Décidément, cela devient une habitude ! La soirée (ou plutôt la matinée, puisque c’est ainsi qu’on désigne dans le jargon du théâtre un spectacle se déroulant… l’après-midi) s’annonçait pourtant bien au Tarmac de La Villette. Sauf que, une fois de plus, la composition du programme – trois solos ou soli de danse, en l’occurrence – a été bâclée. Ce n’est pourtant pas sorcier, on l’a dit et répété : on néglige toujours l’entame, personne n’étant encore tout à fait dispo, on n’y verra que du feu ; on commence par le plus faible. On tâche ensuite de progresser, de s’élever par paliers successifs et, si possible, on finit en apothéose ou en beauté. Au lieu de quoi, une fois de plus, on a sacrifié le meilleur, à savoir le travail de Bouba, au profit des performances des deux autres, Yiphun Chiem et Karim Amghar qui ne sont, certes pas inintéressantes, mais assez loin de l’exigence artistique du premier.
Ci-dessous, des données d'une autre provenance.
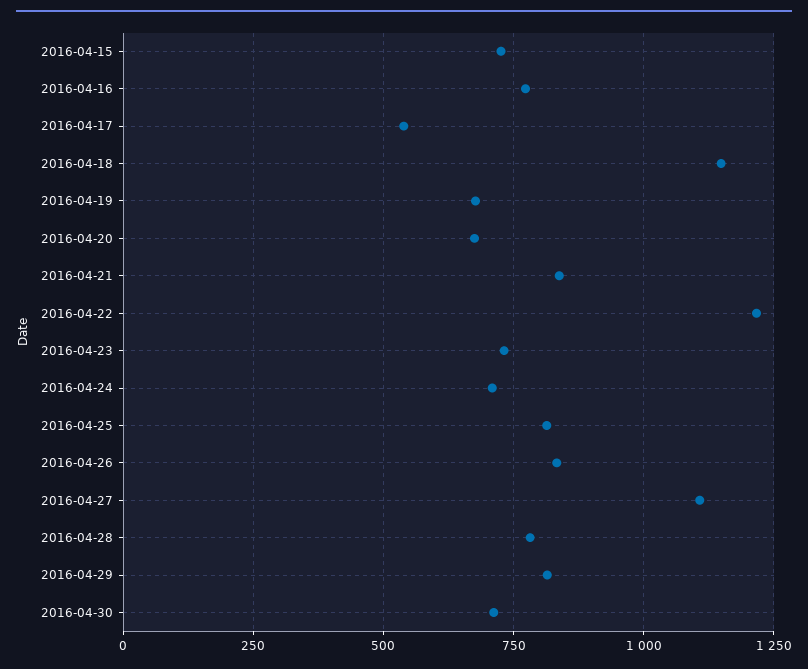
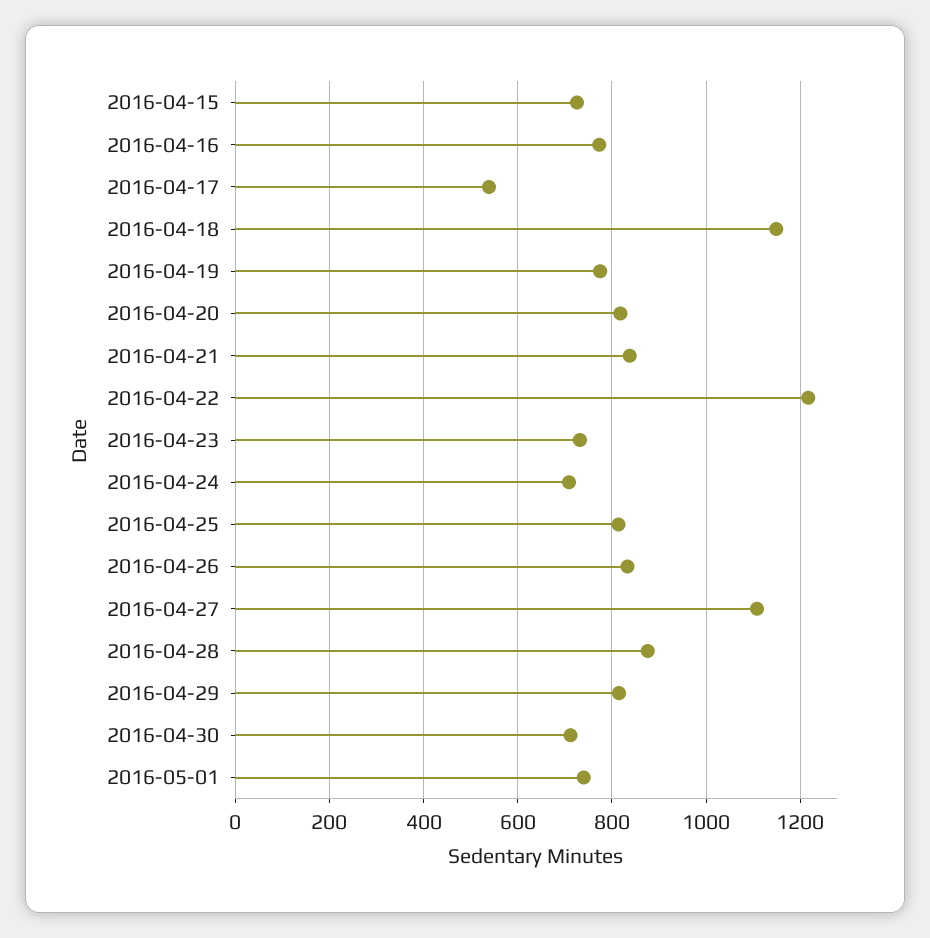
2016-04-19: 675 -> 780
2016-04-20: 675 -> 820
2016-04-28: 775 -> 880
2016-05-01: none -> 740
Dans Le Miroir de l’âme, solo à la fois tragique et brut de décoffrage, Karim Amghar passe son temps à s’autoflageller, en douceur tout d’abord, puis en douleur, à la façon des pénitents sévillans ou des acteurs de tazieh célébrant le martyre chiite, à s’autogifler, à s’autogriffer, à soliloquer (gestuellement parlant, bien entendu), à se fustiger en prenant ses grands bras pour des verges, à pleurnicher, à exhiber son deuil et sa peine, en veux-tu ? en voilà, à se supplicier, à se torturer, à souffrir donc, tout cela de façon désordonnée, hystériquement, maladroitement, masochistement, en force, sans grand souci stylistique. La scène devient sa place de Grève. D’où un certain malaise – on plaint le danseur qui se donne et se fait du mal sans qu’on ait rien demandé mais on reste insensible à son discours mal articulé. L’expérience montre que le soliste n’est pas forcément le chorégraphe le mieux placé pour mettre en valeur ses propres qualités. Un peu de distance sur les choses ne saurait nuire.
   
On avait découvert la danseuse androgyne belge Yiphun Chiem, il y a deux ans, à Ottignies, où elle nous avait, il faut bien dire, épaté par son énergie ainsi que par son mélange inédit de break-dance, d’arts martiaux et de danse traditionnelle cambodgienne. Tel est l’effet qu’elle produit la première fois – mais l’art supporte la revoyure, une œuvre peut être indéfiniment revisitée. À La Villette, elle a déroulé, peu ou prou, le même solo, Apsara, au titre inspiré par les figures védiques sculptées sur les murs des temples d’Angkor. On se rend compte que la pièce ne gagne rien à être revue ; comme chez Montalvo, elle repose essentiellement sur des rapprochements incongrus, inattendus, assez anecdotiques, entre des univers n’ayant rien à voir entre eux. L’humour y est potache. La poésie fout le camp après un prologue vraiment exécuté et éclairé avec soin. Car la jeune danseuse a du répondant. Elle peut être intense à l’occasion, fluide, si nécessaire. Malheureusement, elle se perd souvent dans les détails, et se laisse aller à une pantomime au premier degré où il est question de (faux) souvenirs visant à nous apitoyer (sur le périple des boat-people, les égorgements et les massacres vécus par tout un peuple). Ses clins d’œil appuyés (mise en boîte des machos et des caïds du monde du hip hop), ses clowneries pas très drôles et ses références juventistes (les personnages de jeux vidéo) font retomber l’enjeu et commencent aussi à dater.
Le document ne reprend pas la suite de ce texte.